The pages linked to below consists of notes that I wrote while developing an intra-day trading system in Java. Intra-day trading systems make use of tick data that records each trade in the market. These notes consist of an outline of the trading system (which I call a "Trade Engine") and the "research notes" that I wrote while I was testing the Trade Engine.

Finding the right software infrastructure to support a Java intra-day trading system can be time consuming. Some notes that I wrote while I was doing this can be found here (Software Resources for a Java Trading System).

Intra-day trading systems must be able to issue trades in a time frame measured in a few seconds, or even milliseconds. In general this is faster than a human can trade (or would want to trade, since even successful day trading seems like a horrible way to make money). Like all computer driven ("black box") trading systems, an intra-day trading system makes intensive use of computer systems and software. In the case of an investment fund, this software will usually be specially developed software, usually developed by the fund.

The notes linked to below describe only a fraction of the software infrastructure needed for an investment fund. The most important missing piece is an infrastructure for back-testing (testing trading algorithms against historical data).

Intra-day trading models are exciting (and challenging) for several reasons. One of these is that there are relatively few funds that trade in this time region, so there is the opportunity to do innovative work (which will, hopefully, be financially rewarded). The trading strategies that are explored in the Research Notes are technical trading strategies.

Technical analysis (the foundation of a technical trading strategy) has a bad reputation. Historically technical analysis has relied on strategies and terminology which have the feel of superstition, rather than empiricism. The language of technical analysis includes terms like "head", "shoulders" and "penetrating" a price region. Technical analysts are sometimes referred to as "chartists" and they include sects who believe in Elliot waves and Fibonacci relationships in market data. The pseudo-scientific nature of technical analysis makes it easy to hold technical analysis up to ridicule. However, some people who claim to use technical analysis, including Paul Tudor Jones, have been extremely successful, over a long period of time. Humans have a great capacity for processing information. Some of this happens at a subconscious level. Successful traders like George Soros are notorious for not being able to fully describe their thought processes. After all, if these traders could describe what they do, lots of people could to it and the technique would probably be arbitraged out of the market. The language of technical analysis is used by some successful traders (and many more unsuccessful traders) in an attempt to describe a trading approach that may be partially unconscious.

Although some people may be successful at portfolio or day trading using what they describe as technical analysis techniques, these techniques are useless when it comes to computer driven intra-day trading unless the technique can be described in sufficient detail for implementation in software. There can be no "human in the loop" when it comes to high performance intra-day trading.

The trading algorithm explored in these notes involves "momentum" trading. This is based on the idea that if a stock has a sufficient drop, there will frequently be a rise as it "bounces back". Obviously this is not always true, but if it is true often enough to make money, then the technique can be successful.
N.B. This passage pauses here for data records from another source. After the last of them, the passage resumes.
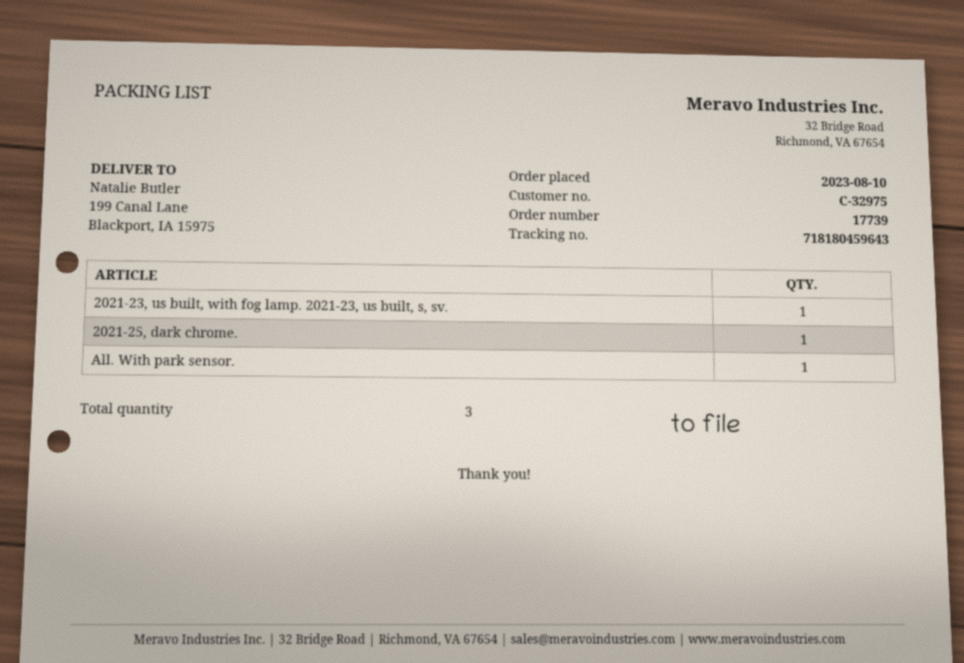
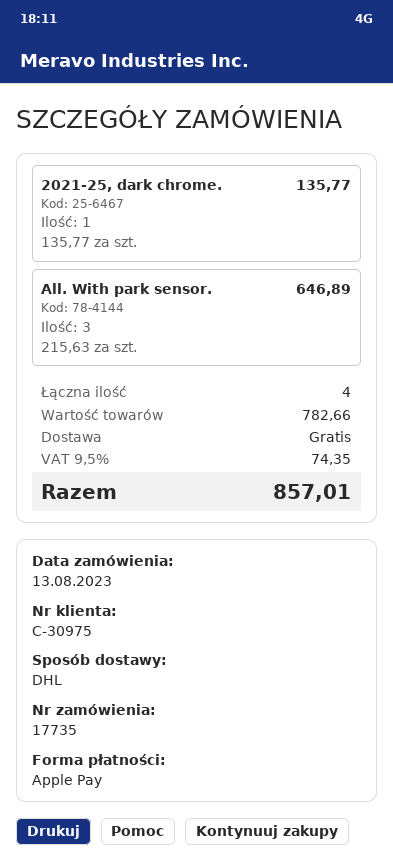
order number: 17739 -> 17735
order date: 2023-08-10 -> 2023-08-13
customer number: C-32975 -> C-30975
2021-23, us built, with fog lamp. 2021-23, us built, s, sv.: 1 -> none
All. With park sensor.: 1 -> 3
total quantity: 3 -> 4

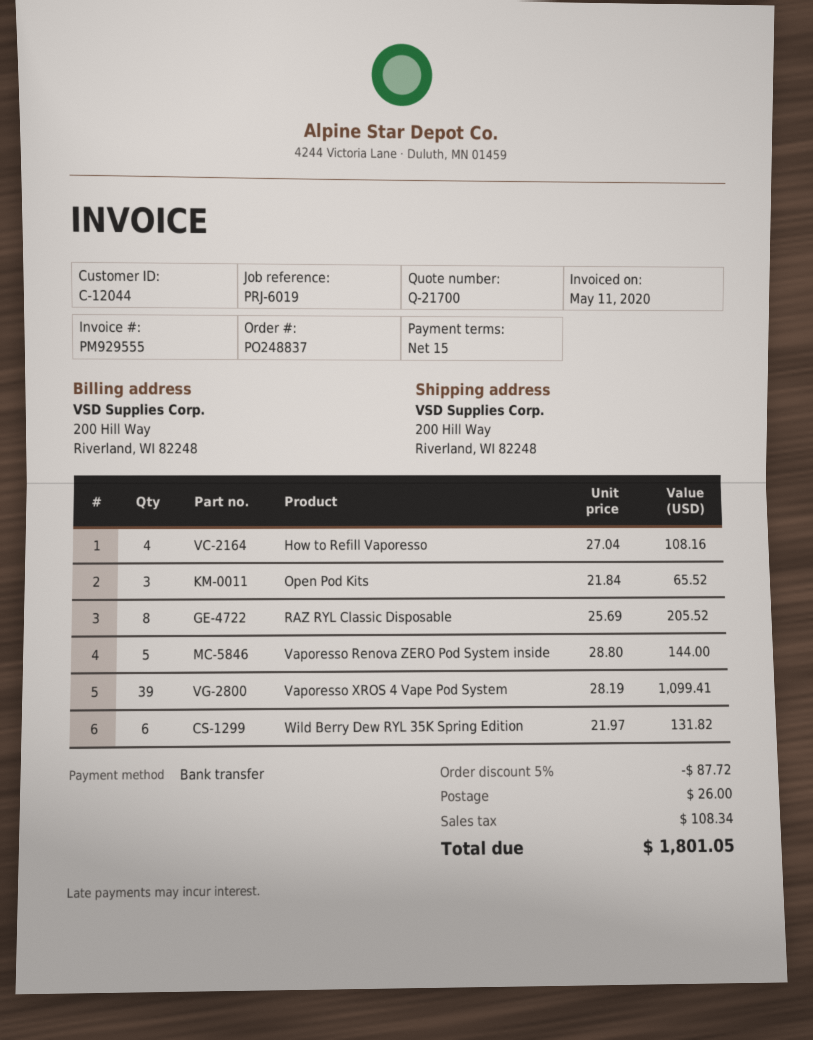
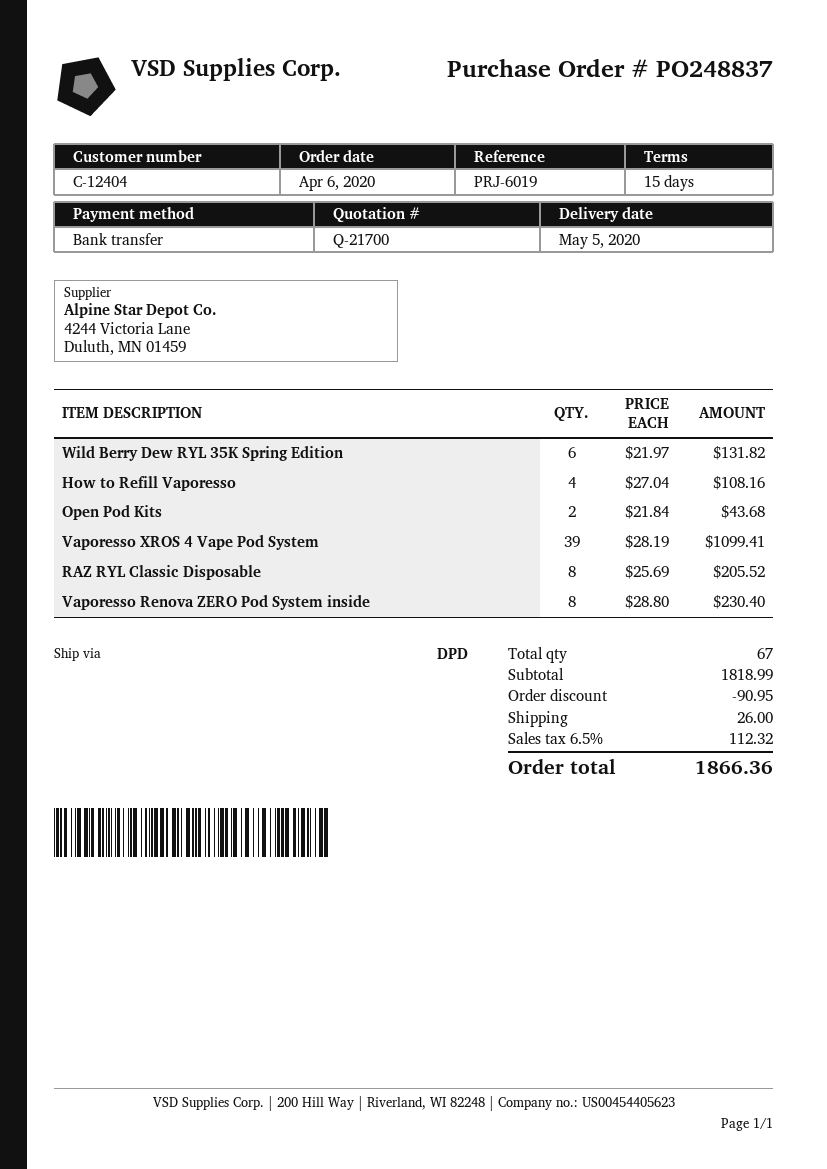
customer number: C-12044 -> C-12404
Open Pod Kits: 3 x 21.84 = 65.52 -> 2 x 21.84 = 43.68
Vaporesso Renova ZERO Pod System inside: 5 x 28.80 = 144.00 -> 8 x 28.80 = 230.40
discount: 87.72 -> 90.95
tax: 108.34 -> 112.32
total: 1801.05 -> 1866.36

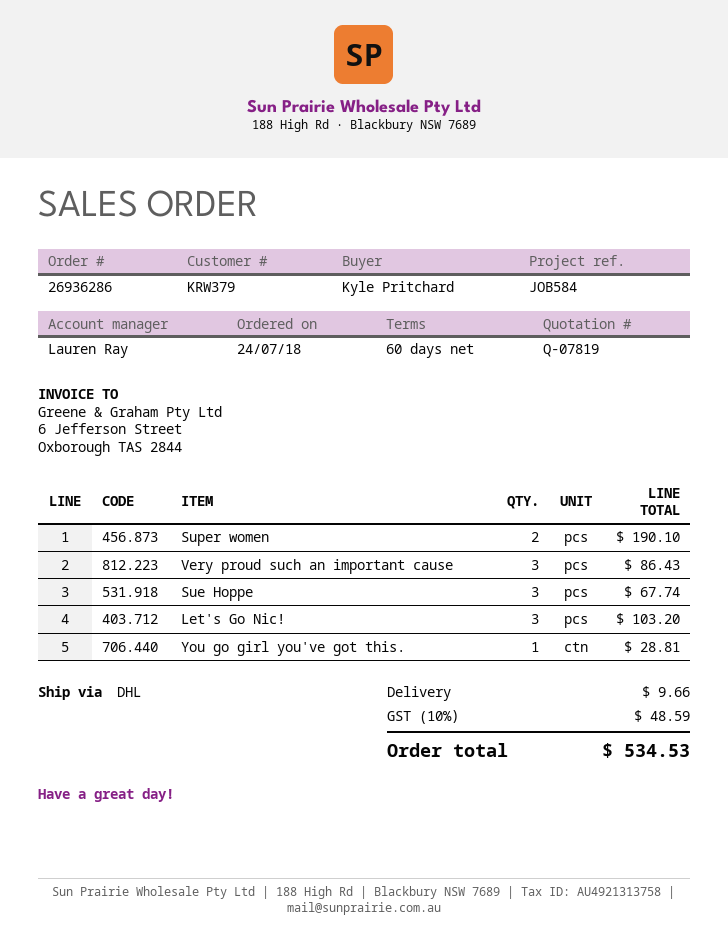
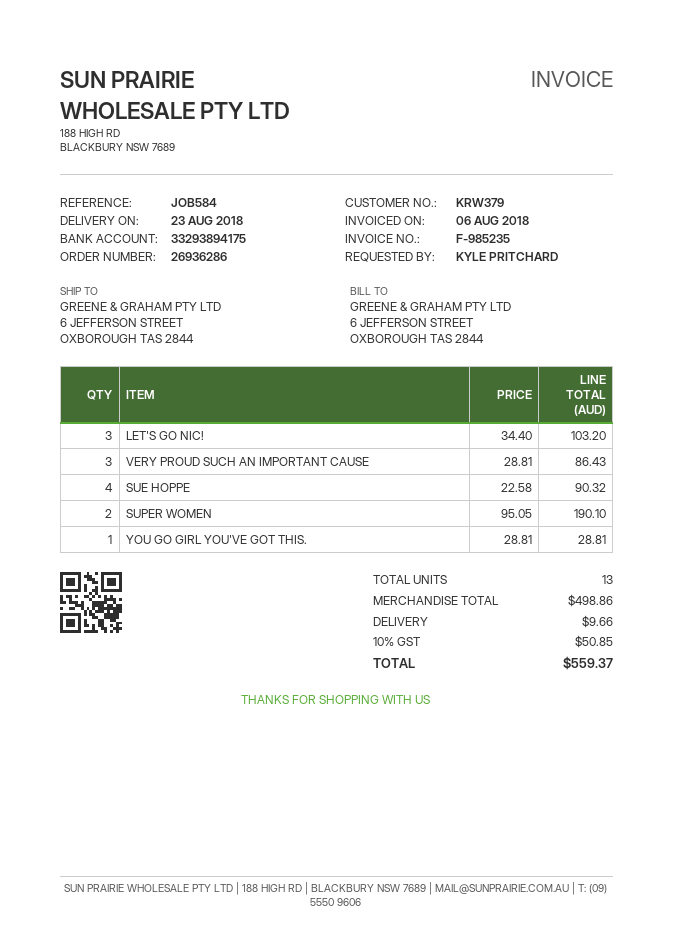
Sue Hoppe: 3 for 67.74 -> 4 for 90.32
tax: 10% = 48.59 -> 10% = 50.85
total: 534.53 -> 559.37

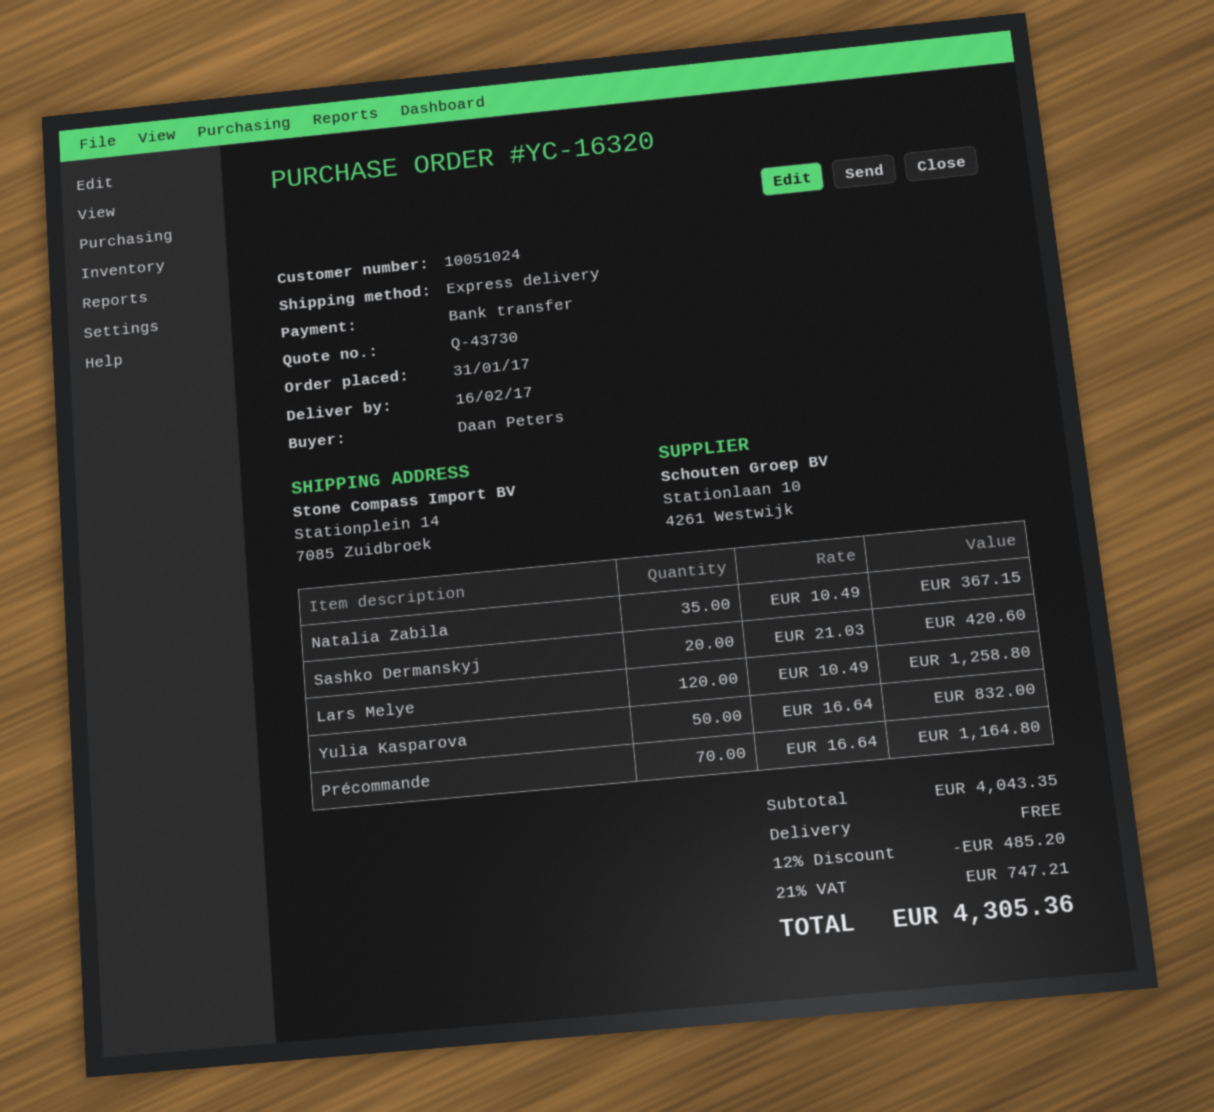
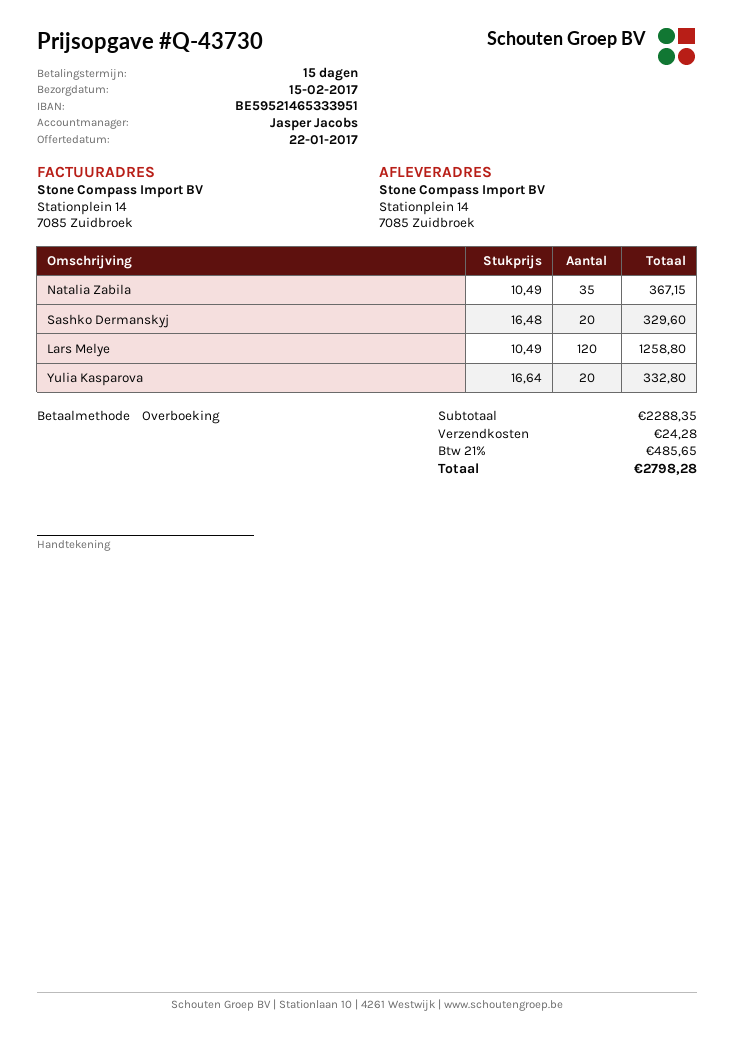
delivery date: 2017-02-16 -> 2017-02-15
Sashko Dermanskyj: 20 x 21.03 = 420.60 -> 20 x 16.48 = 329.60
Yulia Kasparova: 50 x 16.64 = 832.00 -> 20 x 16.64 = 332.80
Précommande: 70 x 16.64 = 1164.80 -> none
subtotal: 4043.35 -> 2288.35
discount: 12% = 485.20 -> none
shipping: 0.00 -> 24.28
tax: 21% = 747.21 -> 21% = 485.65
total: 4305.36 -> 2798.28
A challenge in designing this kind of trading algorithm is putting in the logic to sell the stock with as little loss as possible for those cases where the stock continues drooping.

To show that a trading technique may be successful, it must be back tested against historical data. The result should also be examined statistically in an attempt to make sure that the model is not trying to trade a random process characterized by white noise. This detail is not included in the notes linked to below.

Computer driven trading and quantitative finance is a fascinating area. There are, however, many fascinating opportunities for an experienced computer scientist. Finance offers the (perhaps illusionary) promise of wealth. Money is the reason that people work in finance, which tends to have more than it's share of abusive, dysfunctional people.

The drive for profits means that many funds to not spend a lot of time and money on research and development. At many investment funds a three month research and development project is about the limit of what they are willing to fund. The reason that research is undertaken is that the answer is not known in advance. A research and development project to explore a trading strategy may not yield anything that is profitable. Because these projects require a talented staff and are expensive and risky, many funds leverage research done elsewhere. Frequently funds are spin-offs from investment funds at large investment banks like Goldman Sachs (as I write this in January 2009, large investment funds are a vanishing species). A few funds are spin-offs of academic research.

The classic model for a hedge fund is "two and twenty". The fund will collect one to two percent of the invested funds as an operating fee. The fund will also take twenty percent of the profits generated by the fund. For a fund to support its staff and infrastructure and have the potential to generate enough profits to make the venture worth while, it must be able to trade a minimum level of capital. The trading strategy must scale to this level and beyond (so the fund can grow if it is successful).

Fully exploring the kind of intra-day trading strategies outlined below and developing the necessary software infrastructure would probably cost about $300,000 (US, in 2009). Another $100,000 of trading capital would be needed if the experimental results were promising. Since few funds seem to be working in this area, success is not certain, so the time and money could be expended only to find that the strategies chosen are not profitable, at least at the level needed for an investment fund.